EXERCISE REQUIREMENTS: Your reply should be an exact copy of the lines from the one that holds "-181,7 +181,7 @@" to the end of the data below.

BEGIN DATA EXTRACT

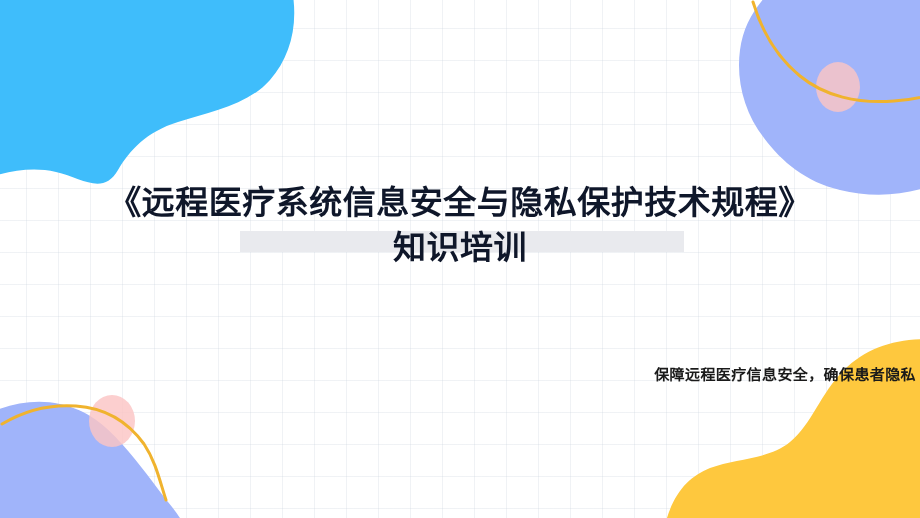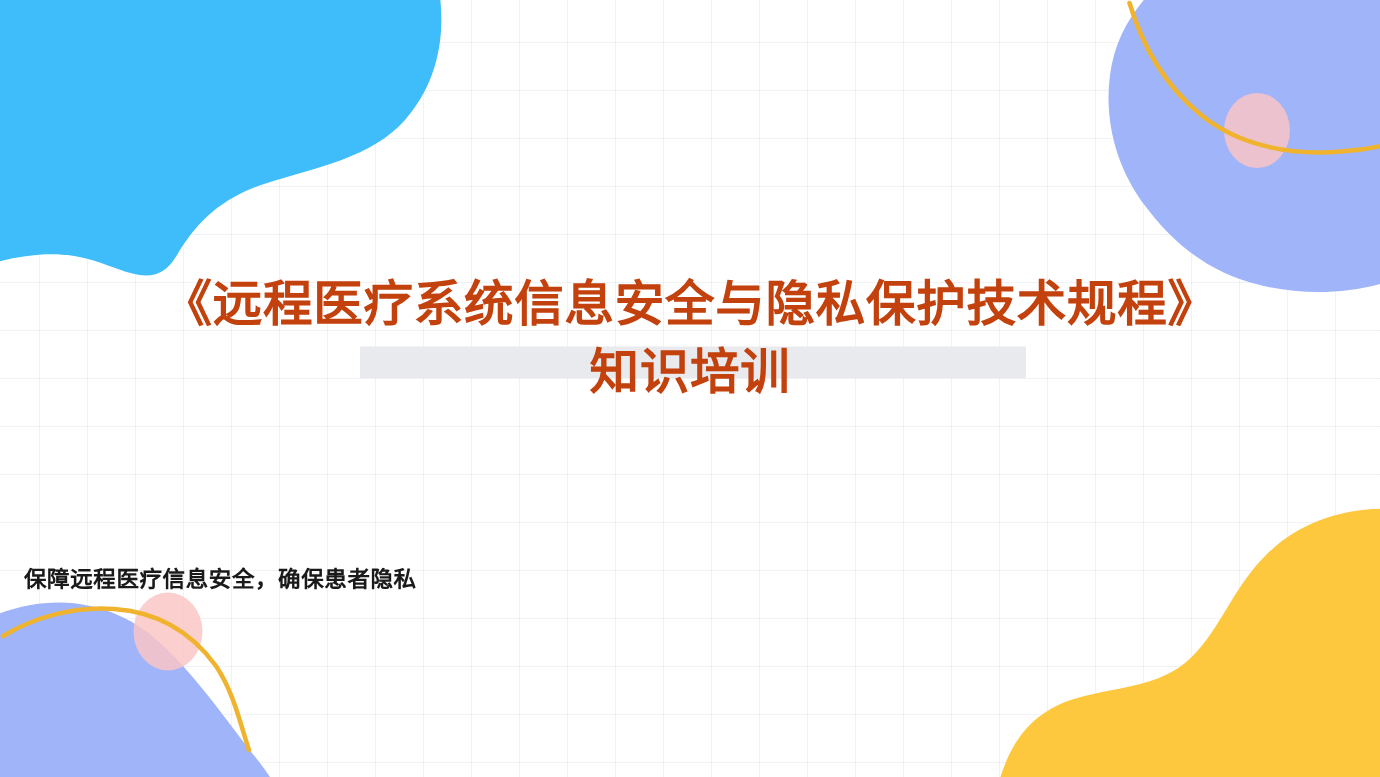--- a/index.html
+++ b/index.html
@@ -73,7 +73,7 @@
     line-height: 45px;
     font-weight: 700;
     letter-spacing: 0.5px;
-    color: #c2410c;
+    color: #0f172a;
     font-family: "Liberation Sans", "DejaVu Sans", sans-serif;
     white-space: pre-line;
     position: relative;

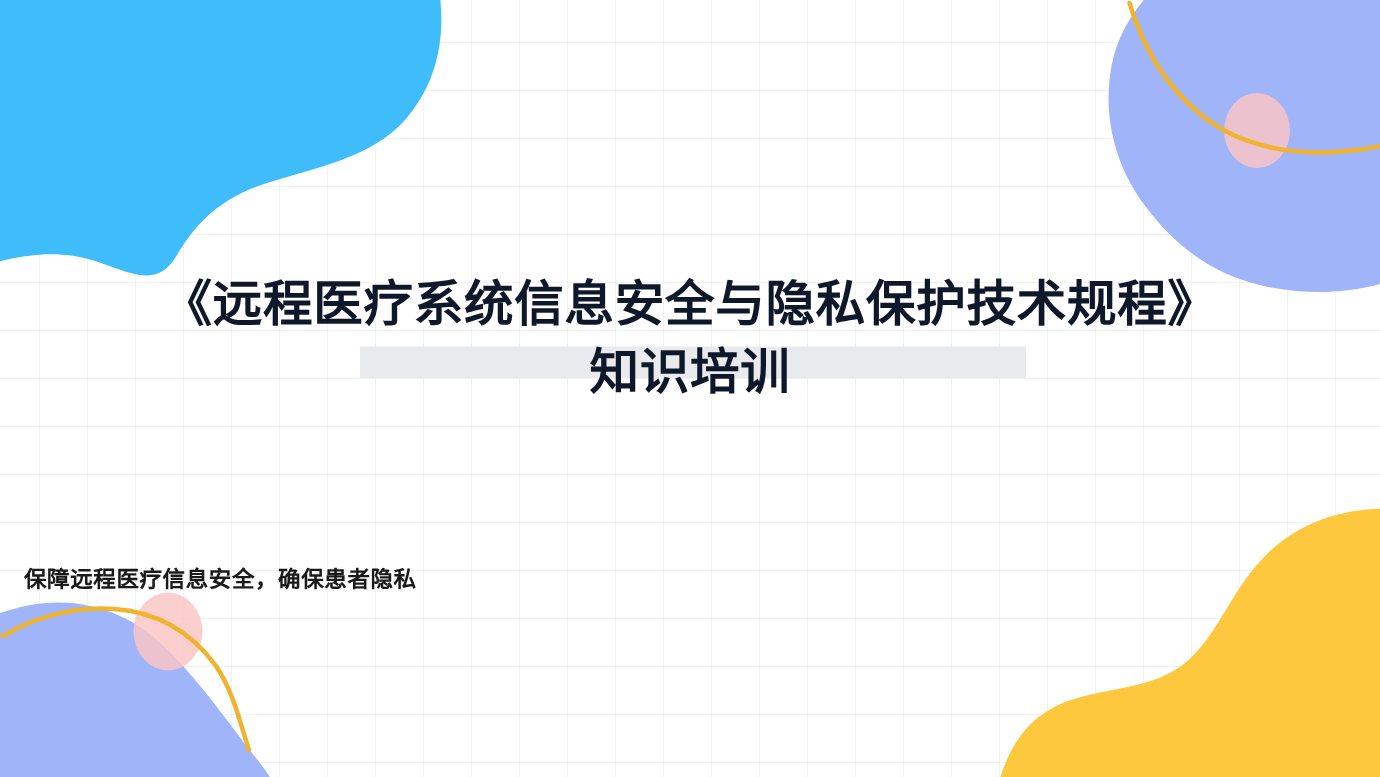--- a/index.html
+++ b/index.html
@@ -84,8 +84,8 @@
     top: 360px;
     left: 0;
     right: 0;
-    text-align: left;
-    margin: 16px;
+    text-align: right;
+    margin: 4px;
     font-size: 15px;
     line-height: 22px;
     font-weight: 700;

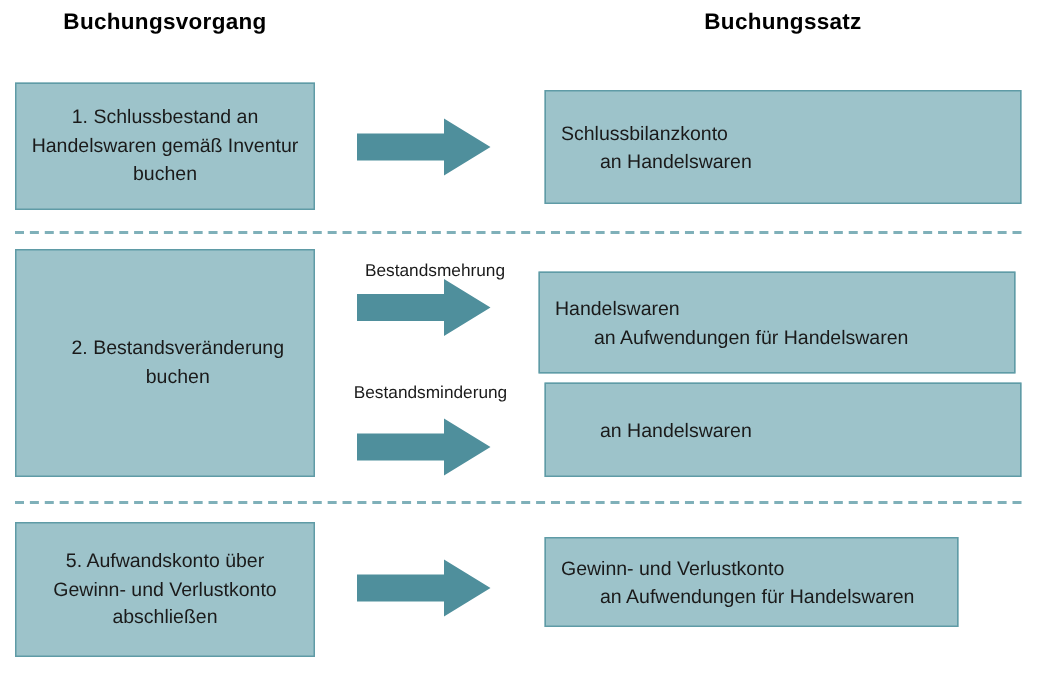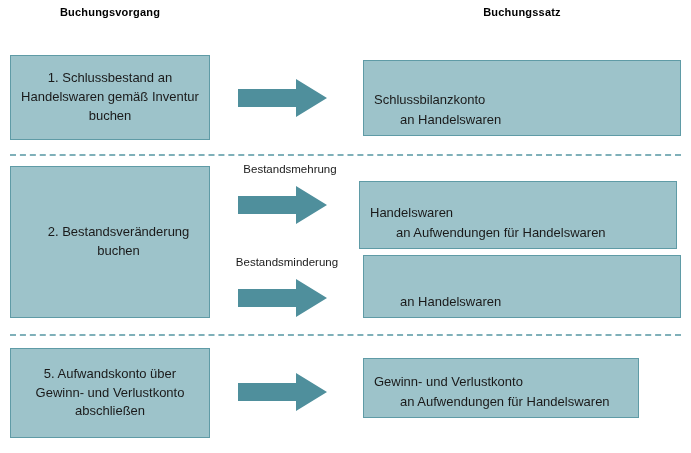--- a/index.html
+++ b/index.html
@@ -24,7 +24,7 @@
 
   
   .col-head {
-    font-size: 11px;
+    font-size: 15px;
     font-weight: bold;
     text-align: center;
     color: #000;

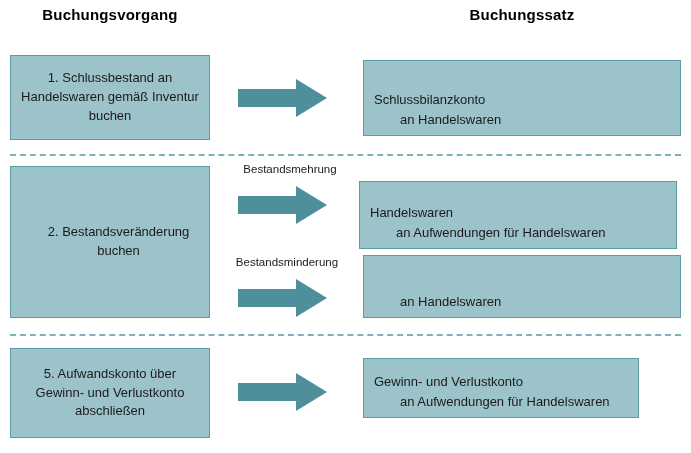--- a/index.html
+++ b/index.html
@@ -52,7 +52,7 @@
   .box.right {
     display: flex;
     flex-direction: column;
-    justify-content: flex-end;
+    justify-content: center;
     padding: 6px 10px;
     line-height: 1.5;
   }

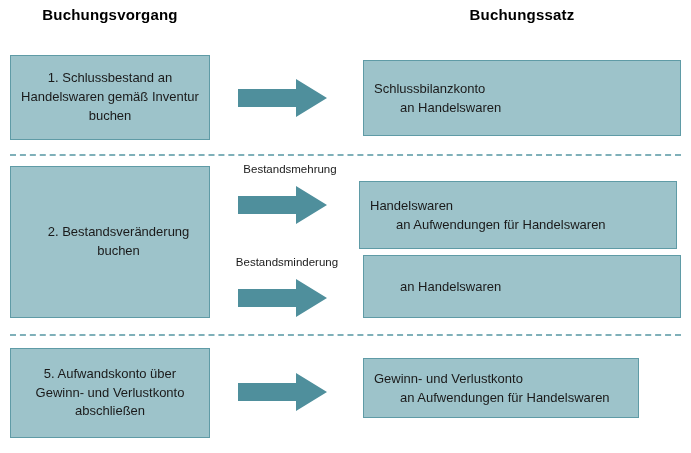--- a/index.html
+++ b/index.html
@@ -105,7 +105,7 @@
 
   <div class="abs box left" style="left:10px; top:166px; width:200px; height:152px;padding-left:25px;">2. Bestandsveränderung buchen</div>
 
-  <div class="abs arrow-label" style="left:225px; top:163px;">Bestandsmehrung</div>
+  <div class="abs arrow-label" style="left:225px; top:175px;">Bestandsmehrung</div>
 
   <div class="abs arrow" style="left:238px; top:185px;">
     <svg width="90" height="40" viewBox="0 0 90 40" xmlns="http://www.w3.org/2000/svg">

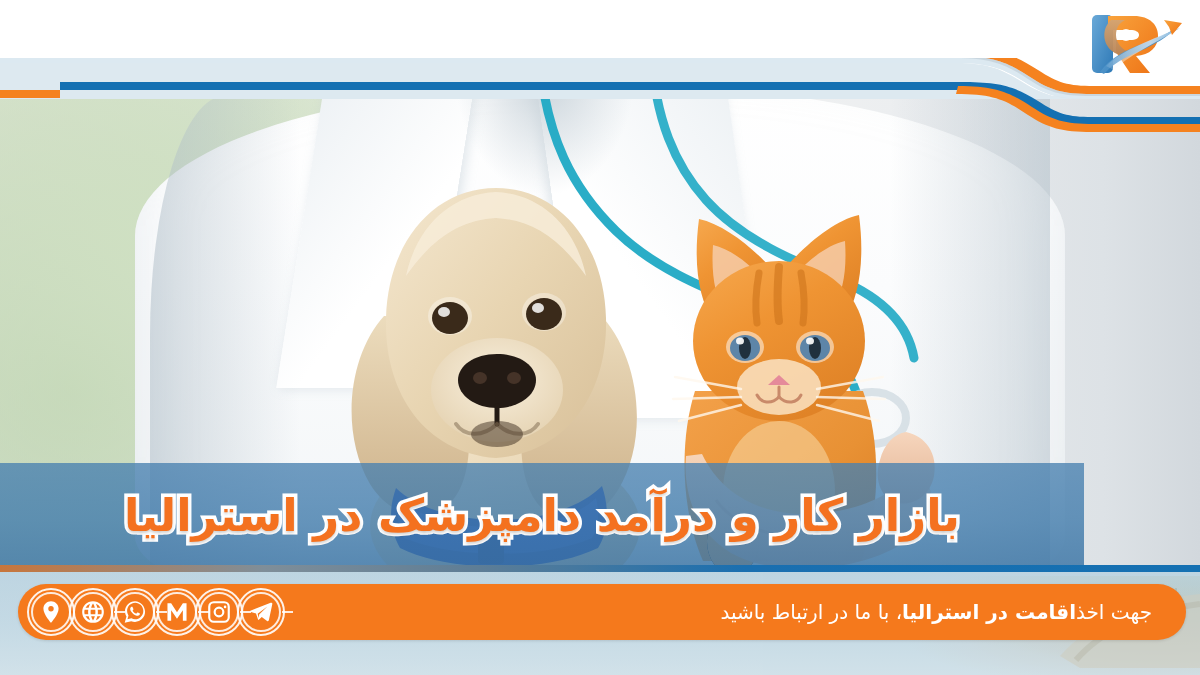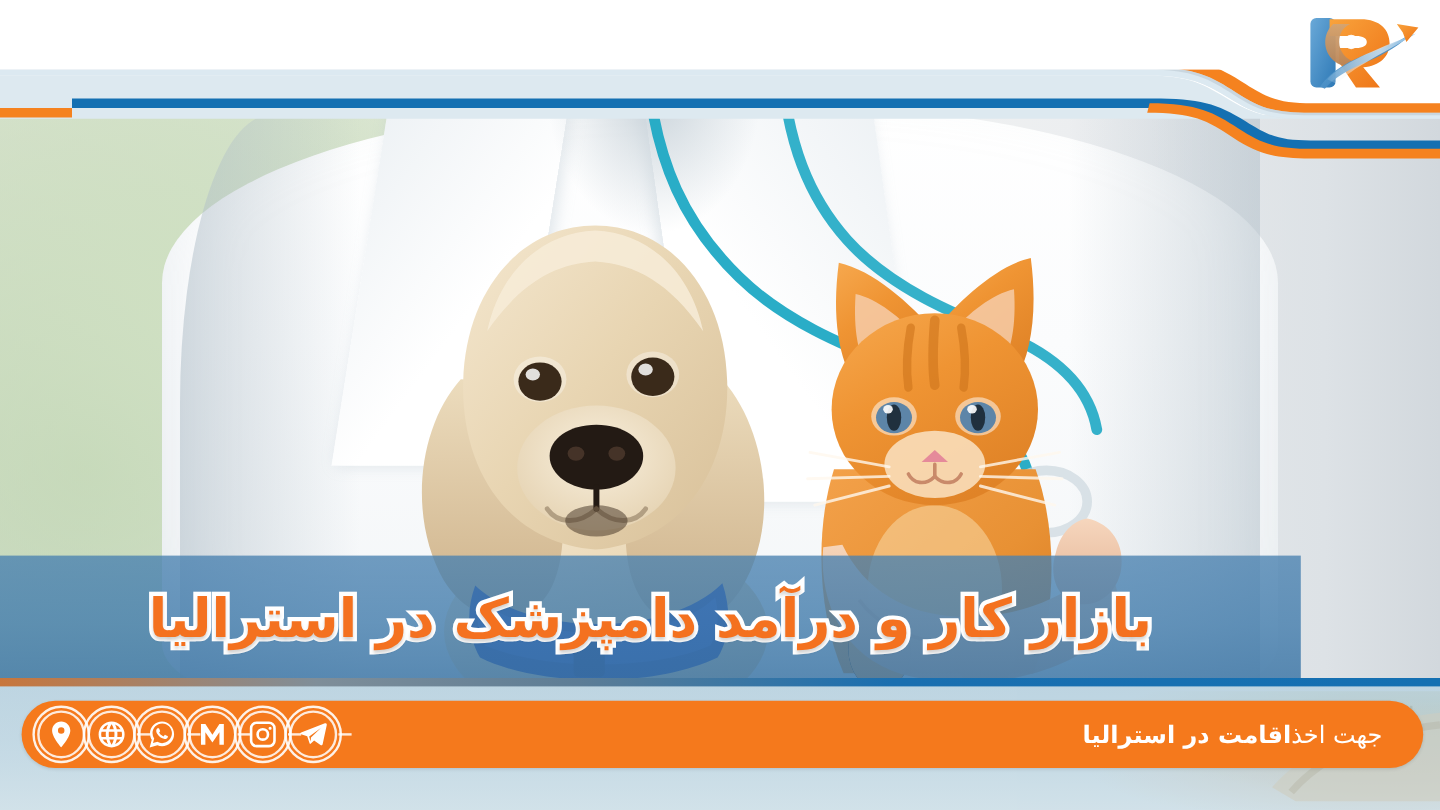--- a/index.html
+++ b/index.html
@@ -507,6 +507,7 @@
       <div class="footer-caption">
         <span class="thin">جهت اخذ </span>
           <b>اقامت در استرالیا</b>
+          <span class="thin">، با ما در ارتباط باشید</span>
       </div>
     </div>
   </div>

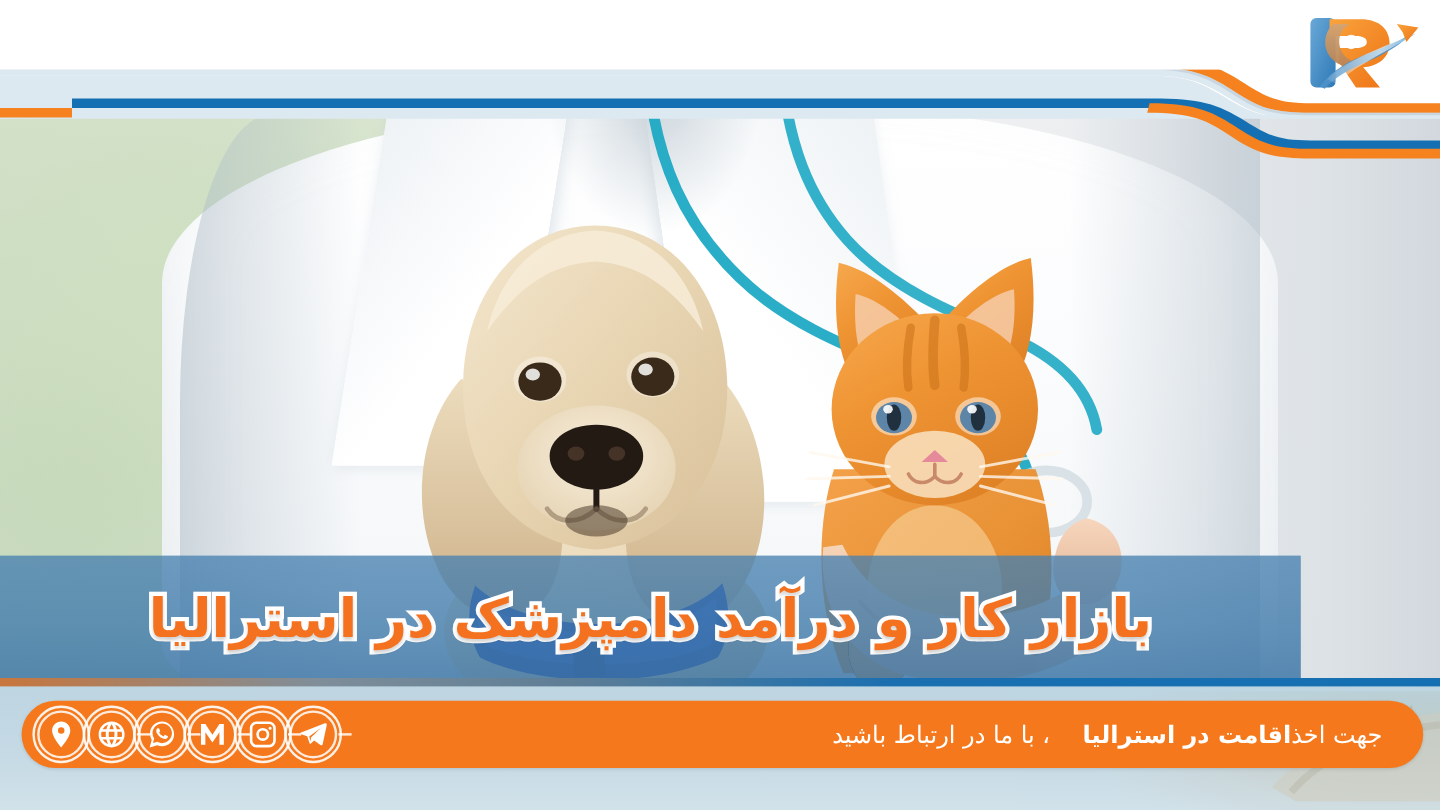--- a/index.html
+++ b/index.html
@@ -181,7 +181,7 @@
     color:#ffffff;font-size:20px;direction:rtl;white-space:nowrap;
     z-index:4;
   }
-  .footer-caption b{font-weight:bold;margin-left:27px;}
+  .footer-caption b{font-weight:bold;}
   .footer-caption .thin{font-weight:normal;}
 </style>
 </head>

END DATA EXTRACT

RESPONSE TO THE EXERCISE:
@@ -181,7 +181,7 @@
     color:#ffffff;font-size:20px;direction:rtl;white-space:nowrap;
     z-index:4;
   }
-  .footer-caption b{font-weight:bold;margin-left:27px;}
+  .footer-caption b{font-weight:bold;}
   .footer-caption .thin{font-weight:normal;}
 </style>
 </head>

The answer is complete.